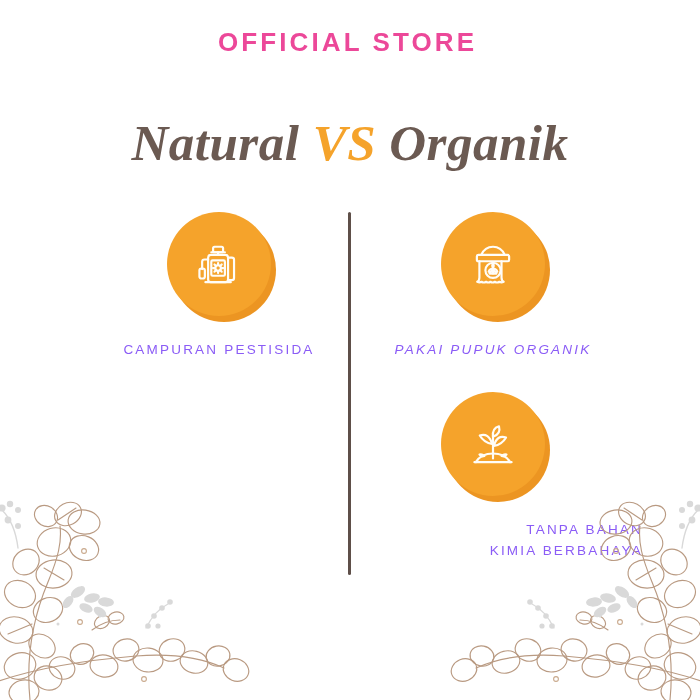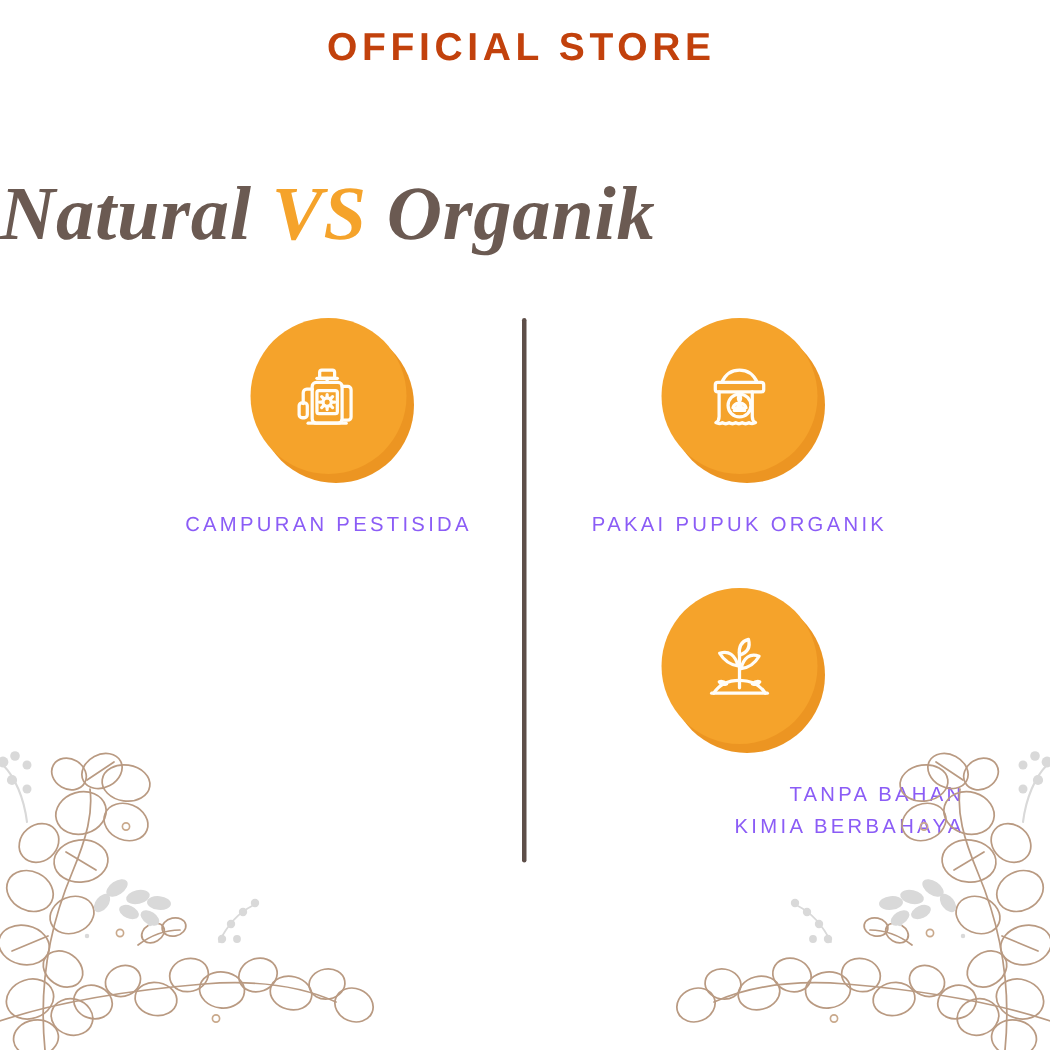--- a/index.html
+++ b/index.html
@@ -50,11 +50,11 @@
   .official-store {
     position: absolute;
     left: 218px;
-    top: 16px;
+    top: 27px;
     font-size: 26px;
     font-weight: bold;
     letter-spacing: 3.1px;
-    color: #c2410c;
+    color: #ec4899;
     white-space: nowrap;
   }
 

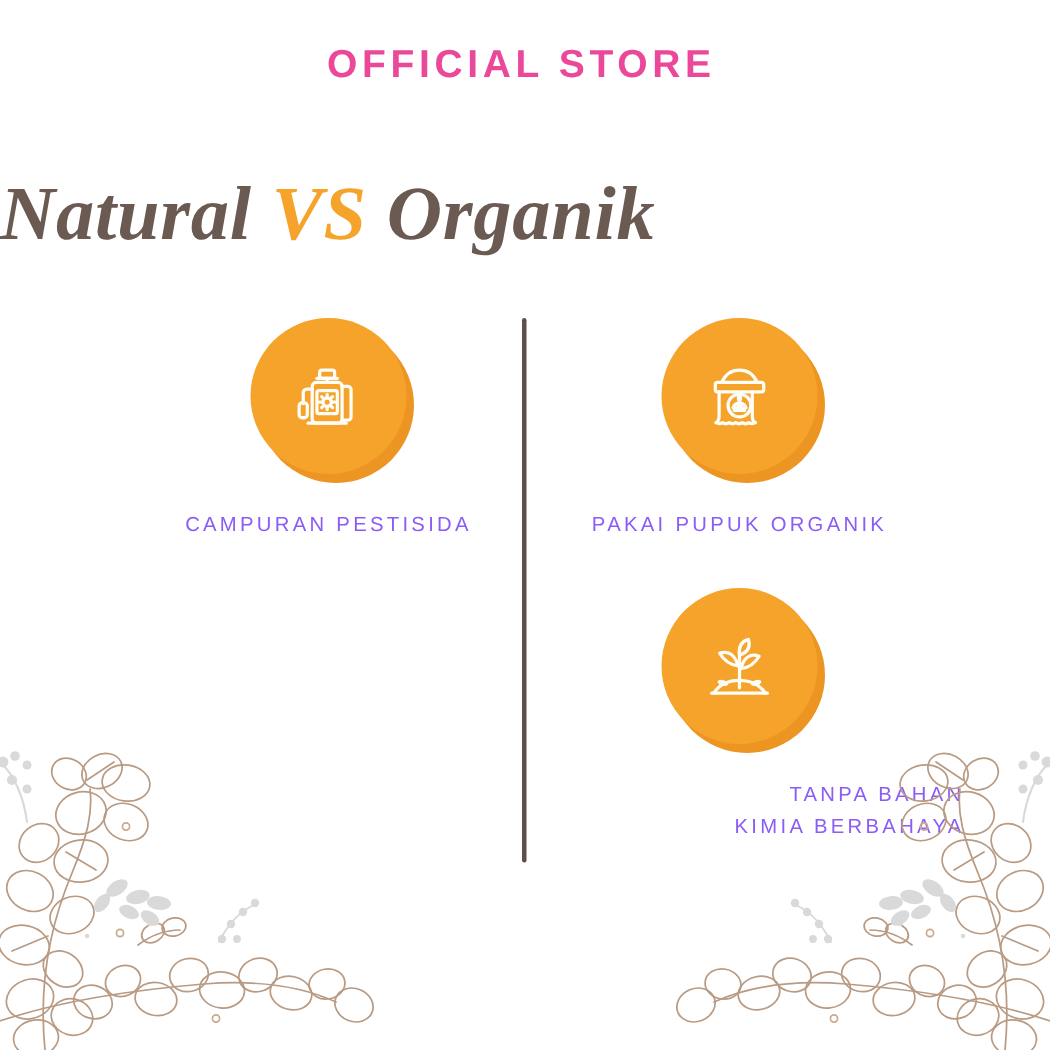--- a/index.html
+++ b/index.html
@@ -64,7 +64,7 @@
     top: 114px;
     left: 0;
     width: 700px;
-    text-align: left;
+    text-align: center;
     font-family: "Liberation Serif", serif;
     font-style: italic;
     font-weight: bold;

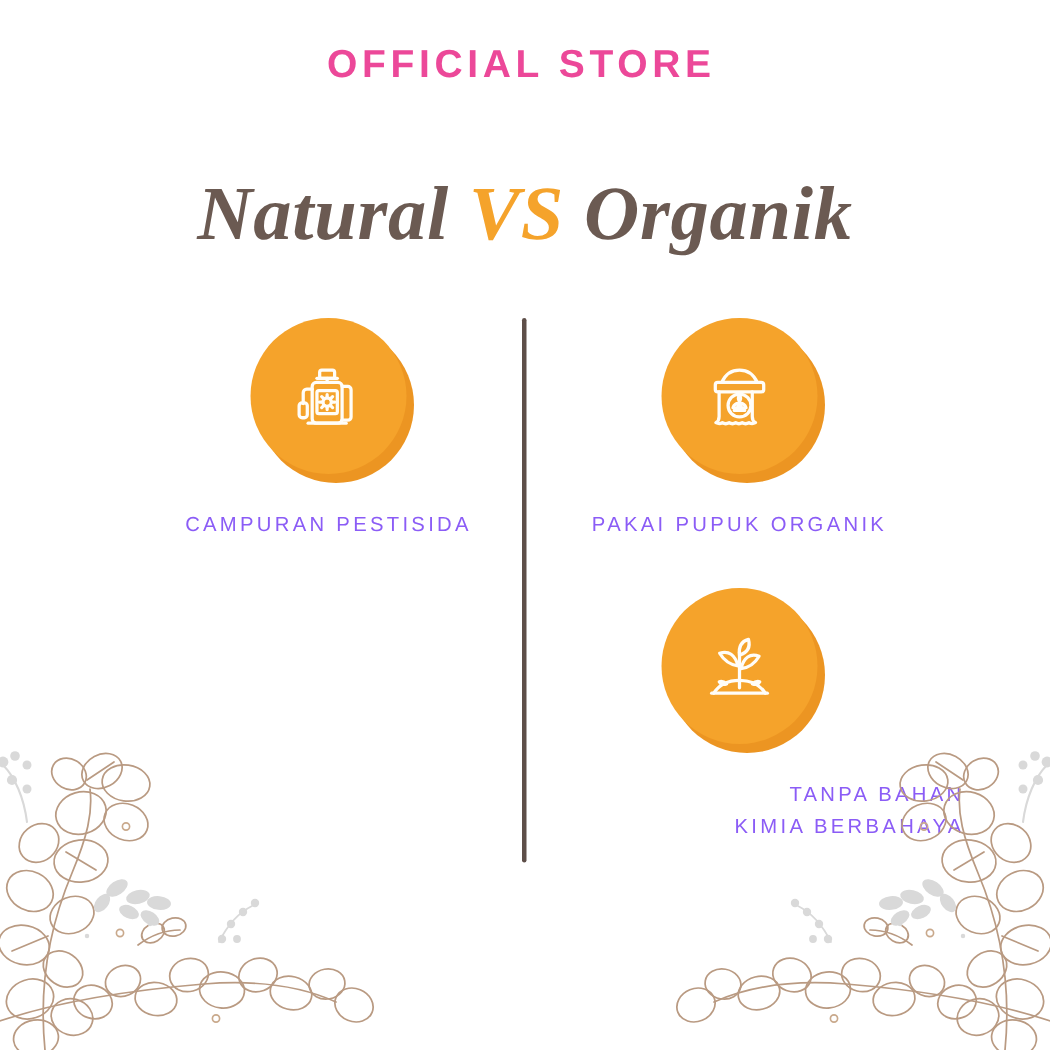--- a/index.html
+++ b/index.html
@@ -93,7 +93,7 @@
     text-align: center;
   }
   .cell-tl { left: 69px;  top: 212px; }
-  .cell-tr { left: 343px; top: 212px; }
+  .cell-tr { left: 343px; top: 212px; font-style: italic; }
   .cell-bl { left: 69px;  top: 392px; }
   .cell-br { left: 343px; top: 392px; text-align: right; }
 

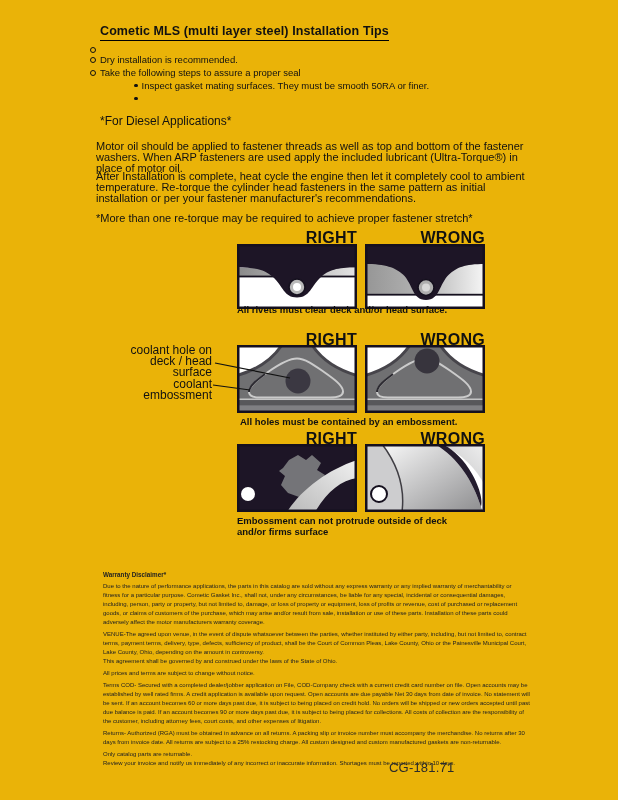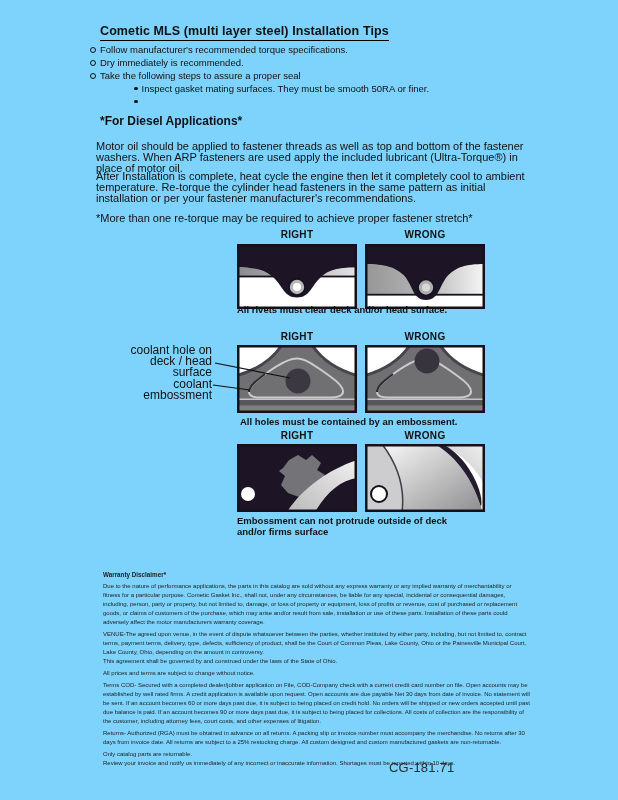--- a/index.html
+++ b/index.html
@@ -3,7 +3,7 @@
 <meta charset="utf-8">
 <style>
   html,body{margin:0;padding:0;background:#fff;}
-  .page{position:relative;width:618px;height:800px;background:#7dd3fc;overflow:hidden;
+  .page{position:relative;width:618px;height:800px;background:#eab308;overflow:hidden;
         font-family:"Liberation Sans", sans-serif;color:#111;}
   .abs{position:absolute;}
   .title{left:100px;top:24px;font-size:12.5px;font-weight:bold;

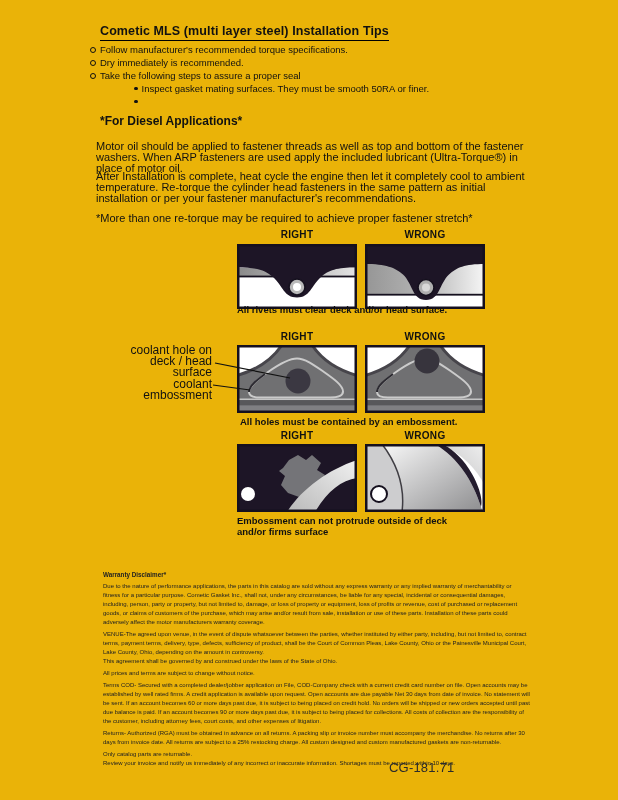--- a/index.html
+++ b/index.html
@@ -40,7 +40,6 @@
   <div class="abs tips">
     <div class="tip">
         <span class="om"></span>
-        <span>Follow manufacturer's recommended torque specifications.</span>
       </div>
     <div class="tip">
         <span class="om"></span>

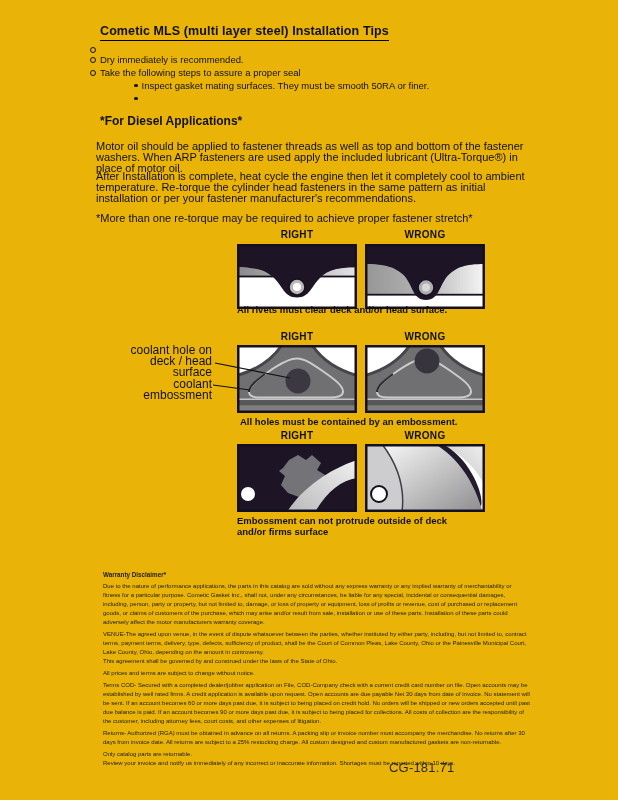--- a/index.html
+++ b/index.html
@@ -43,7 +43,7 @@
       </div>
     <div class="tip">
         <span class="om"></span>
-        <span>Dry immediately is recommended.</span>
+        <span>Dry installation is recommended.</span>
       </div>
     <div class="tip">
         <span class="om"></span>

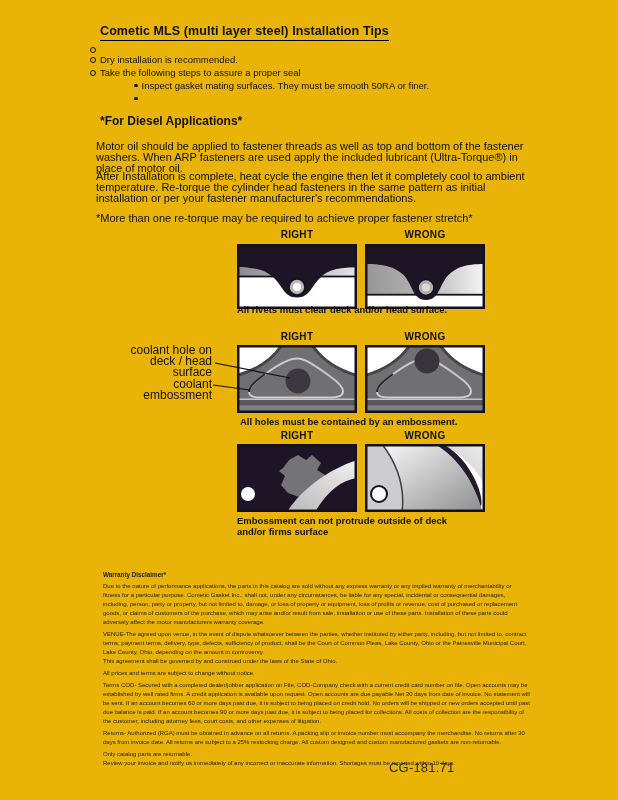--- a/index.html
+++ b/index.html
@@ -15,7 +15,7 @@
       margin:4px 4px 0 0;}
   .fm{flex:0 0 auto;width:3.5px;height:3.5px;background:#111;border-radius:50%;
       margin:4.5px 4px 0 0;}
-  .h2{left:100px;top:114px;font-size:12px;font-weight:bold;}
+  .h2{left:100px;top:114px;font-size:12px;font-weight:normal;}
   .para{font-size:11px;line-height:11px;width:432px;left:96px;margin-top:9px;}
   .p1{top:132px;}
   .p2{top:162px;}

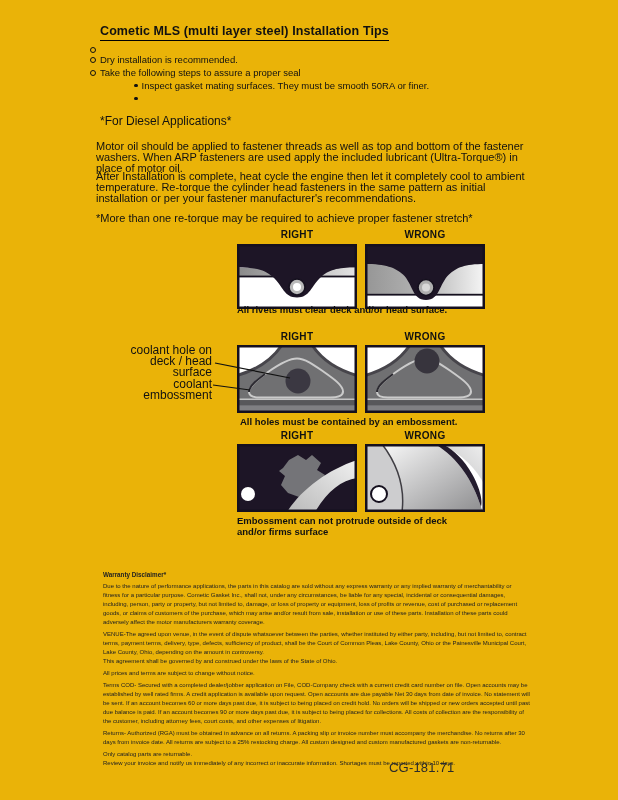--- a/index.html
+++ b/index.html
@@ -20,7 +20,7 @@
   .p1{top:132px;}
   .p2{top:162px;}
   .p3{top:204px;}
-  .dlabel{width:120px;text-align:center;font-size:10px;font-weight:bold;letter-spacing:.3px;}
+  .dlabel{width:120px;text-align:right;font-size:16px;font-weight:bold;letter-spacing:.3px;}
   .cap{font-size:9.5px;font-weight:bold;line-height:11px;}
   .ann{font-size:12px;line-height:11px;text-align:right;width:96px;}
   .smallprint{left:103px;top:570px;width:427px;font-size:6px;line-height:9px;color:#222;}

######

■ **Required action**: Identify the lines of the data that contain the word "center". Copy each of them.

■ **Answer for this exercise**:
+    text-align: center;
     text-align: center;
-  .dlabel{width:120px;text-align:center;font-size:10px;font-weight:bold;letter-spacing:.3px;}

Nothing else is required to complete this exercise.